| agents | ["none"] |
| category | chain |
| description | Create and extend workflow definitions using the workflow system architecture |
| knowledge | ["none"] |
| name | extending-workflows |
| related_skills | ["none"] |
| templates | ["none"] |
| tools | ["none"] |
| type | skill |
| version | 1.0.0 |
Extend Workflow
Create and extend workflow definitions using the workflow system architecture
Create, extend, and manage workflow definitions using the Factory's workflow system architecture:
- Workflow Creation: Build new workflows from patterns
- Workflow Extension: Enhance existing workflows with new phases
- Integration Design: Configure MCP servers and skills for workflows
- Schema Validation: Ensure workflows conform to the schema
Artifacts Used
| Artifact | Path | Purpose |
|---|
| Workflow Template | {directories.templates}/workflows/workflow.md.tmpl | Markdown structure for workflows |
| Workflow Schema | {directories.knowledge}/schemas/workflow-schema.json | Validation rules |
| Workflow Entities | {directories.knowledge}/workflow-entities.json | Entity definitions |
| Workflow Patterns | {directories.knowledge}/workflow-patterns.json | Common patterns |
| MCP Catalog | {directories.knowledge}/mcp-servers-catalog.json | Available tools |
| Skill Catalog | {directories.knowledge}/skill-catalog.json | Available skills |
Core Concepts
Workflow System Architecture
Workflows follow the entity model defined in {directories.knowledge}/workflow-entities.json:
Workflow
├── Phases (ordered groups of steps)
│ ├── Steps (atomic operations)
│ │ ├── Skills (reusable capabilities)
│ │ ├── MCP Servers (external tools)
│ │ └── Knowledge (reference data)
│ └── Decision Points (branching logic)
├── State Machine (lifecycle management)
├── Learning Hooks (continuous improvement)

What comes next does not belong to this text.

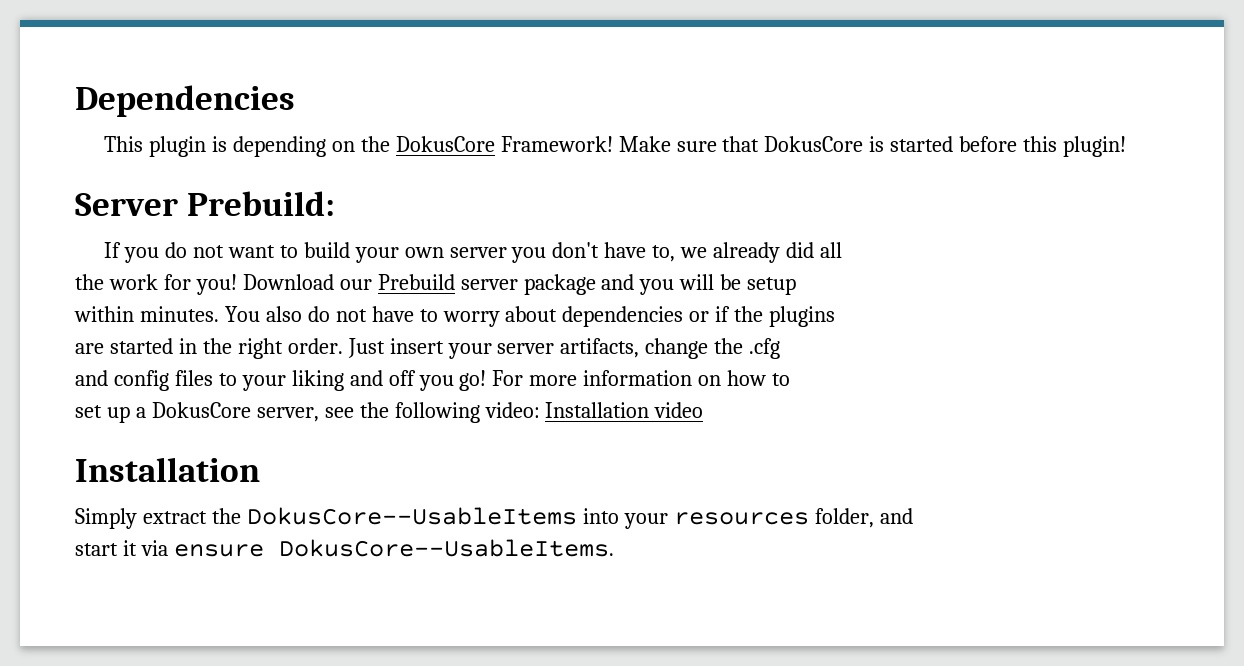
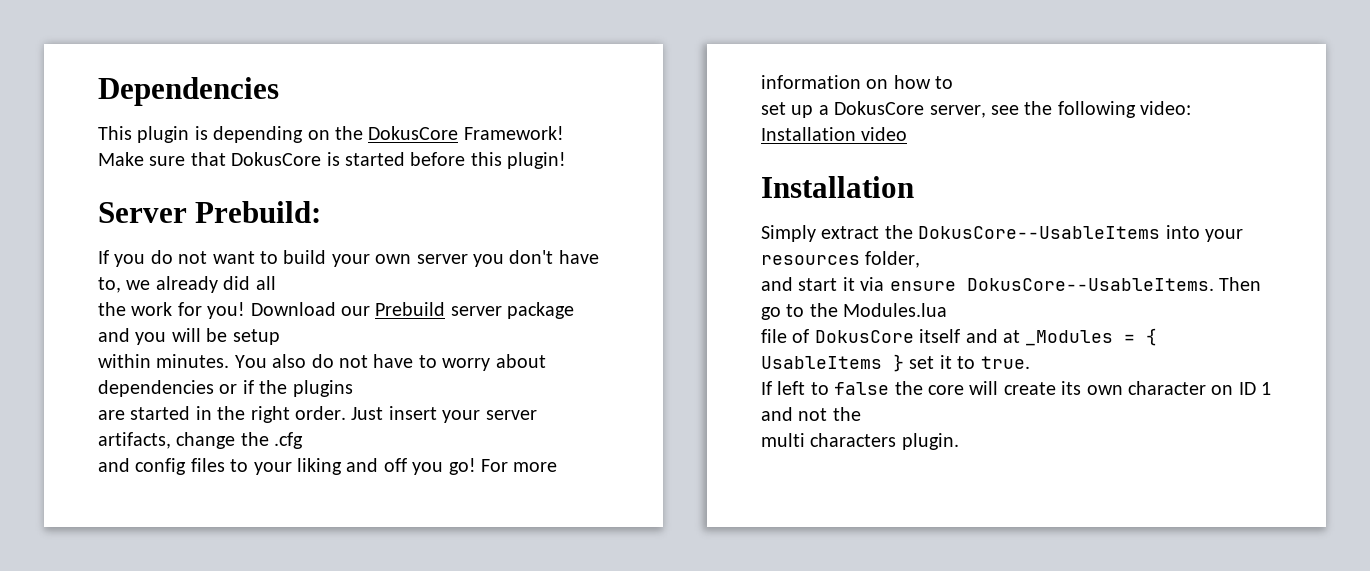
[879,508,913,524] and // -> [761,277,793,291] // and
(614, 548) none -> [1219,277,1261,291] [761,303,948,320] [761,328,1158,346] [761,354,1030,372] [761,381,1272,395] [761,407,861,421] [761,433,959,450] Then go to the Modules.lua // file of DokusCore itself and at _Modules = { UsableItems } set it to true. // If left to false the core will create its own character on ID 1 and not the // multi characters plugin.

└── Outputs (artifacts produced)
Workflow Lifecycle States
| State | Description |
|---|
draft | Being designed, not executable |
active | Ready for execution |
executing | Currently running |
paused | Awaiting input or resources |
completed | Successfully finished |
failed | Terminated with errors |
learning | Post-execution analysis |
Research Methods
Method 1: Pattern-Based Creation
Use when: Creating workflow from known patterns
Steps:
- Read existing patterns:
{directories.knowledge}/workflow-patterns.json
- Select applicable pattern (bugfix, feature, code-review, etc.)
- Customize for specific use case
- Add project-specific skills and tools
Method 2: Research-Driven Creation
Use when: Creating workflow for new domain
Tools: web_search, read_file
Step 1: web_search("{{domain}} workflow best practices 2026")
Step 2: web_search("{{domain}} automation patterns")
Step 3: Synthesize into workflow structure
Method 3: Existing Workflow Extension
Use when: Enhancing an existing workflow
Tools: read_file, search_replace
Step 1: read_file("{directories.workflows}/{{existing-workflow}}.md")
Step 2: Identify extension points
Step 3: Add new phases/steps
Step 4: Update MCP tools and skills
Creation Procedures
Procedure A: Create New Workflow
Trigger: "Create workflow for {{purpose}}", "Add workflow that {{does_what}}"
Steps:
-
Understand Requirements
→ What problem does the workflow solve?
→ What are the inputs and outputs?
→ What tools and skills are needed?
→ What are the success criteria?
-
Check Existing Patterns
read_file("{directories.knowledge}/workflow-patterns.json")
→ Find similar patterns to use as base
-
Read Workflow Schema
read_file("{directories.knowledge}/schemas/workflow-schema.json")
→ Understand required structure
-
Read Entity Definitions
read_file("{directories.knowledge}/workflow-entities.json")
→ Understand entity relationships
-
Identify Required MCP Servers
read_file("{directories.knowledge}/mcp-servers-catalog.json")
→ Select tools needed for workflow steps
-
Identify Required Skills
read_file("{directories.knowledge}/skill-catalog.json")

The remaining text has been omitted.